In town this week to receive the Chicago International Film Festival’s Artistic Achievement Award, Hall introduced her supple directorial debut “Passing” at an Oct. 20 screening downtown. She adapted Nella Larsen’s 1929 novel more than a decade ago. It tells the story of Irene (Tessa Thompson), married with children and living a quietly imploding life in Harlem. Her old schoolfriend Clare (Ruth Negga) reenters her life a changed woman; lighter skinned than Irene, she has been passing for white for years now, in a marriage to a jovial racist who does not know her secret.

How the relationship between these Black women fares, under the weight of societal expectations, erotic frisson and one too many secrets, forms the spine of the narrative adapted with force and grace by Hall. She has triumphed in everything from Shakespeare to “Frost/Nixon,” and on stage in New York the protean 39-year-old talent starred in a seriously pungent revival of the 1928 Sophie Treadwell Expressionist drama “Machinal,” set right around the time of “Passing.”
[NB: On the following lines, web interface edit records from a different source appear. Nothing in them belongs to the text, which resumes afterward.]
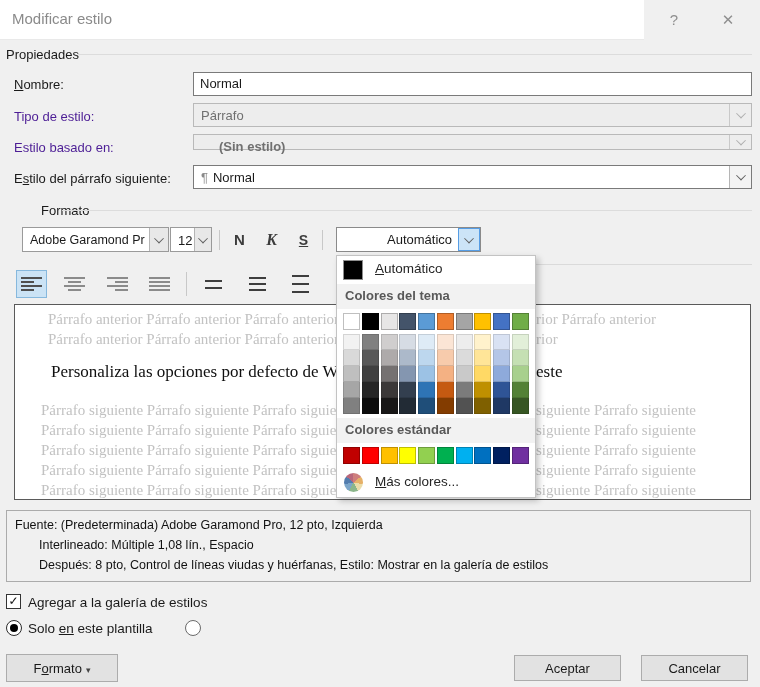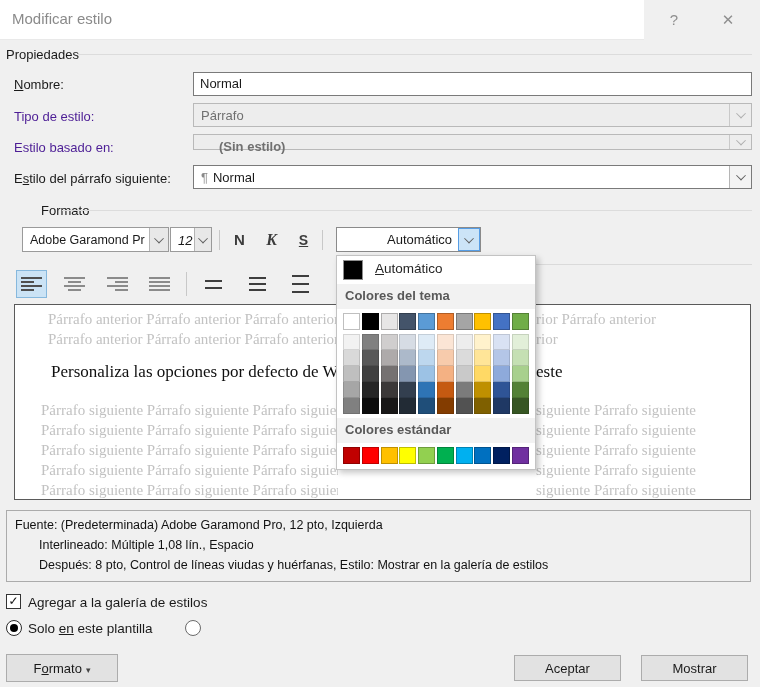--- a/index.html
+++ b/index.html
@@ -142,21 +142,21 @@
   <div class="group-label" style="left:6px; top:203px;margin-left:35px;">Formato</div>
   <div class="group-line" style="left:62px; top:210px; width:690px;"></div>
 
   <div class="combo" style="left:14px; top:227px; width:147px; height:25px; border-color:#9a9a9a;margin-left:8px;">
     <span class="val" style="font-size:12.5px; top:5px;">Adobe Garamond Pr</span>
     <span class="chev-seg" style="width:19px; background:#e8e8e8;">
         <span class="chev"></span>
       </span>
   </div>
   <div class="combo" style="left:170px; top:227px; width:42px; height:25px; border-color:#9a9a9a;">
-    <span class="val" style="top:5px;font-style:italic;">12</span>
+    <span class="val" style="top:5px;">12</span>
     <span class="chev-seg" style="width:17px; background:#e8e8e8;">
         <span class="chev"></span>
       </span>
   </div>
   <div class="tool-sep" style="left:219px; top:230px; height:20px;"></div>
   <div class="char-btn bold" style="left:226px; top:228px;">N</div>
   <div class="char-btn italic" style="left:258px; top:228px;">K</div>
   <div class="char-btn under" style="left:290px; top:228px;">S</div>
   <div class="tool-sep" style="left:322px; top:230px; height:20px;"></div>
 
@@ -253,21 +253,21 @@
   <div class="opt-label" style="left:28px; top:595px;"><span>Agre</span><span class="u">g</span><span>ar a la galería de estilos</span></div>
 
   <div class="radio" style="left:6px; top:620px;">
       <span class="dot"></span>
     </div>
   <div class="opt-label" style="left:28px; top:621px;"><span>Solo </span><span class="u">en</span><span> este plantilla</span></div>
   <div class="radio off" style="left:185px; top:620px;"></div>
 
   <button class="btn" style="left:6px; top:654px; width:112px; height:28px;"><span>F</span><span class="u">o</span><span>rmato</span><span class="caret">▾</span></button>
   <button class="btn" style="left:514px; top:655px; width:107px; height:26px;">Aceptar</button>
-  <button class="btn" style="left:641px; top:655px; width:107px; height:26px;">Mostrar</button>
+  <button class="btn" style="left:641px; top:655px; width:107px; height:26px;">Cancelar</button>
 
   <div class="popup">
     <div class="pp-item">
       <span class="sw" id="auto-swatch" style="background: rgb(0, 0, 0);"></span>
       <span class="lbl"><span></span><span class="u">A</span><span>utomático</span></span>
     </div>
     <div class="pp-header">Colores del tema</div>
     <div class="sw-row" id="theme-top-row">
         <div class="swatch" style="background: rgb(255, 255, 255);"></div>
         <div class="swatch" style="background: rgb(0, 0, 0);"></div>
@@ -348,15 +348,19 @@
         <div class="swatch" style="background: rgb(255, 0, 0);"></div>
         <div class="swatch" style="background: rgb(255, 192, 0);"></div>
         <div class="swatch" style="background: rgb(255, 255, 0);"></div>
         <div class="swatch" style="background: rgb(146, 208, 80);"></div>
         <div class="swatch" style="background: rgb(0, 176, 80);"></div>
         <div class="swatch" style="background: rgb(0, 176, 240);"></div>
         <div class="swatch" style="background: rgb(0, 112, 192);"></div>
         <div class="swatch" style="background: rgb(0, 32, 96);"></div>
         <div class="swatch" style="background: rgb(112, 48, 160);"></div>
       </div>
+    <div class="pp-more">
+      <span class="wheel"></span>
+      <span class="lbl"><span></span><span class="u">M</span><span>ás colores...</span></span>
+    </div>
   </div>
 
 </div>
 
 </body></html>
We talked the morning after the award presentation about “Passing,” which premieres Oct. 27 at the Landmark Century Centre and streams on Netflix Nov. 10. The filmmaker made it in a breathless but extremely well-prepped 23 days in late 2019. “We didn’t have much money,” she said. “For at least seven years, I showed (the script) to people, initially to people who weren’t necessarily financiers or producers, but people in the industry I trusted.”

What she heard in response? “You going to have a really hard time getting this made. Just stick to it.” That was on the high end. On the low end: “You’ll never get it made.”

Worse, she said, “those people were very sure about that. It was disheartening. Other people, financiers, film companies, would say things to me like, ‘It’s very good, but you won’t get it made unless you make it in color (she didn’t, ultimately), and you cast big stars in the supporting roles of the white men. (She didn’t do that, either.)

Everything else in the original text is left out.